A call for prompt, decisive actions
As the implementation of Global Minimum Tax (GMT) regulations diminishes the efficacy of tax incentive policies, nations worldwide are racing to introduce compensatory measures for impacted enterprises, with many opting for cash incentives.
For instance, the United States has implemented cash subsidies for semiconductor projects, recognizing their vital importance to national security, economic competitiveness, and technological innovation.
In Europe, several countries offer cash grants or financial inducements to attract investments in industries deemed strategic for economic growth and development. These incentives are often integral to broader economic development strategies.
For example, Germany provides cash grants to bolster investment in certain industries, particularly in economically disadvantaged regions. The French government extends various incentives, including cash grants, especially for new investments in research and development, innovation, and job creation. Poland, Spain, Italy, the UK, the Netherlands, Ireland, Portugal, and Hungary have adopted comparable policies.
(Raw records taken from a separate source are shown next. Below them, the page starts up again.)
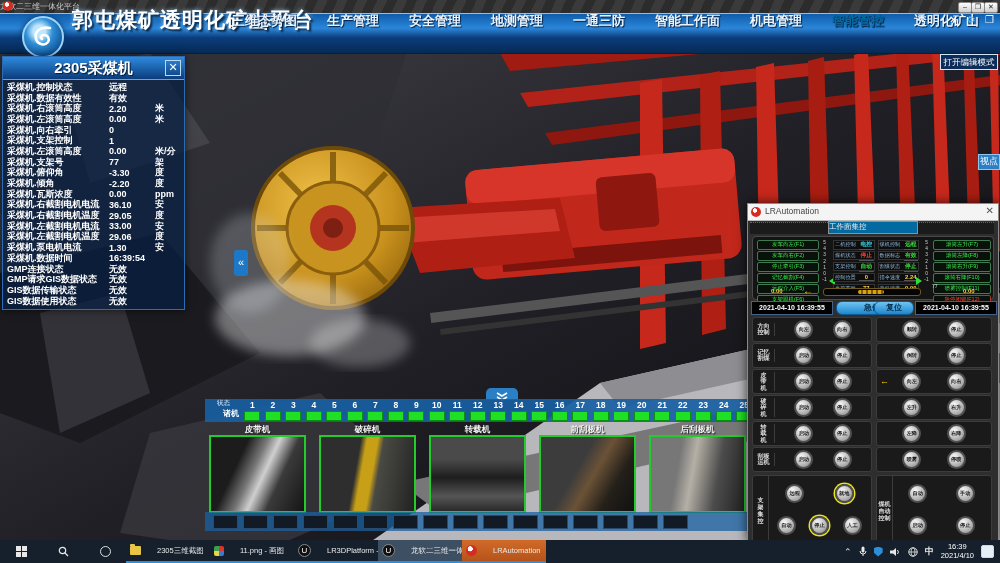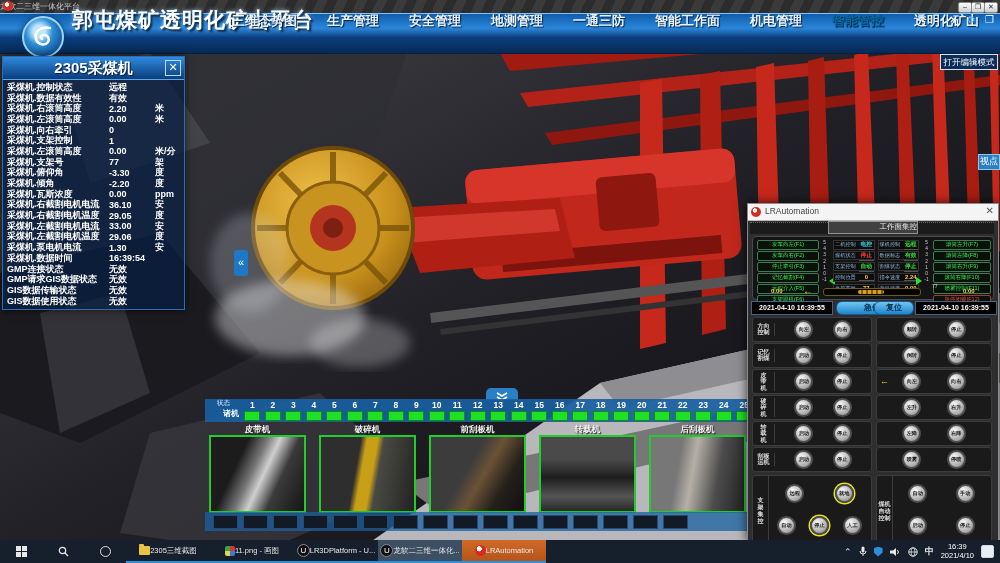"工作面集控" #lra-tab { background: #404040 -> #0369a1; text-align: right -> left }
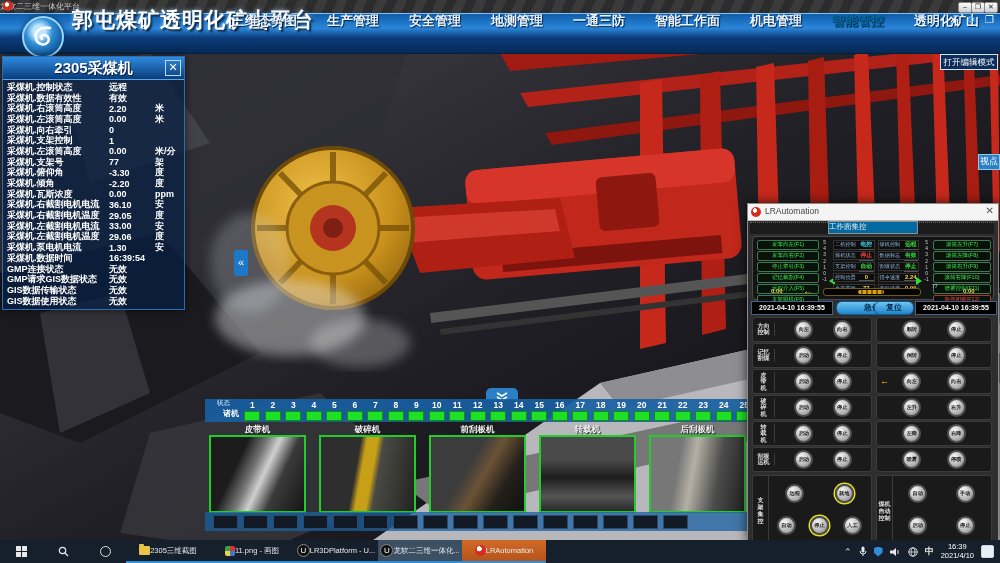"前刮板机" div.thumb { order: before "转载机" -> after "转载机" }
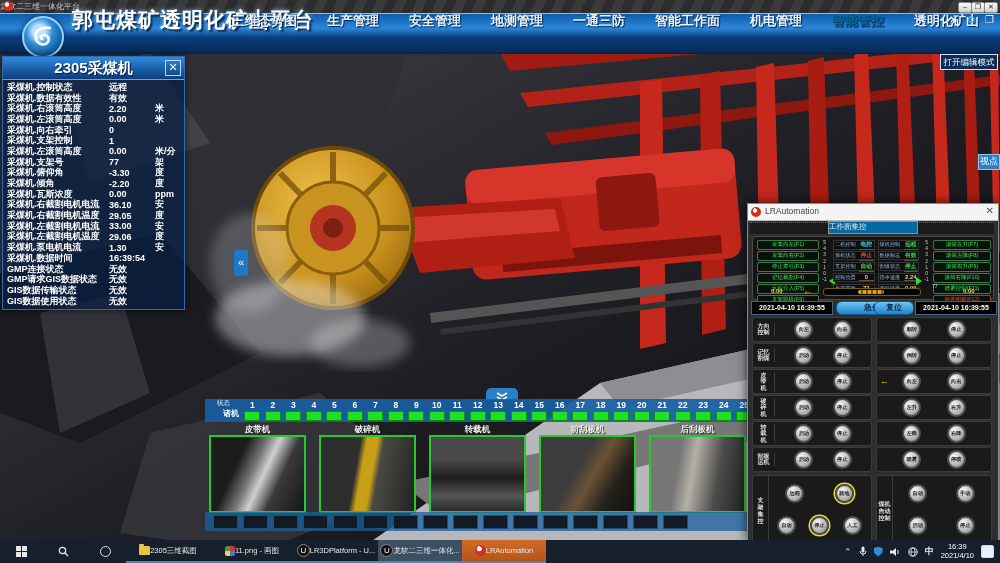"2305三维截图" .tb-app { gap: 0 -> 16px; justify-content: center -> none }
In Asia, Japan has initiated measures to support and fortify its domestic semiconductor industry, including the establishment of a semiconductor production support fund endowed with substantial financial resources by the government.
The fund's objectives include financial backing for production facility construction, research and development (R&D) encouragement, cooperative endeavors, supply chain security, and foreign investment attraction. Japan also provides direct cash subsidies and other financial assistance programs to foreign investors, including land purchase support.
China, too, has introduced policies that offer cash grants or financial incentives to attract foreign investment into high-tech industries, green energy, environmental technology, R&D, or projects in special economic zones (SEZs), free trade zones (FTZs), and select development-focused provinces or cities. Eligible businesses in China can deduct 175% of qualified R&D expenses for tax purposes, and high-tech and new technology enterprises may carry forward losses for up to ten years for tax calculations.
In Thailand, businesses are permitted to claim an additional 100% deduction (double deduction) for R&D expenses paid to authorized government bodies or private R&D service providers. Additionally, Thailand offers other benefits, including unrestricted visa and work permit issuance for eligible foreign workers and preferential credit for enterprises with R&D projects.
To avoid lagging behind and to fulfill its strategic objectives in attracting foreign investment into preferred sectors, Vietnam should consider similar initiatives. Cash support can compensate for increased tax liabilities, stimulate R&D investment, facilitate continued expansion in Vietnam, and assist in the effective restructuring of international financial operations to comply with new tax regulations.
It is important to recognize that no single measure is a cure-all, but cash grants can be strategically applied to support enterprises in special or strategic sectors vital to Vietnam's economy, such as renewable energy, green and sustainable production, high-tech fields, and other investment-encouraged areas.
One point to consider is that a one-time cash grant holds considerable persuasive power while incurring significantly lower aggregate costs compared to multi-year income tax reliefs. In other words, in a variety of specific situations, cash grants surpass tax reductions in terms of overall cost-effectiveness and the capacity to effectively oversee the fulfillment of commitments.
In the strategic competition among major nations, the current significant adjustments in FDI flows present a significant opportunity for Vietnam to capitalize on attracting quality investment by implementing policies that precisely address the practical needs of investors.
* The opinions expressed in this article are those of the author and do not necessarily represent the views of the global EY organization and its members.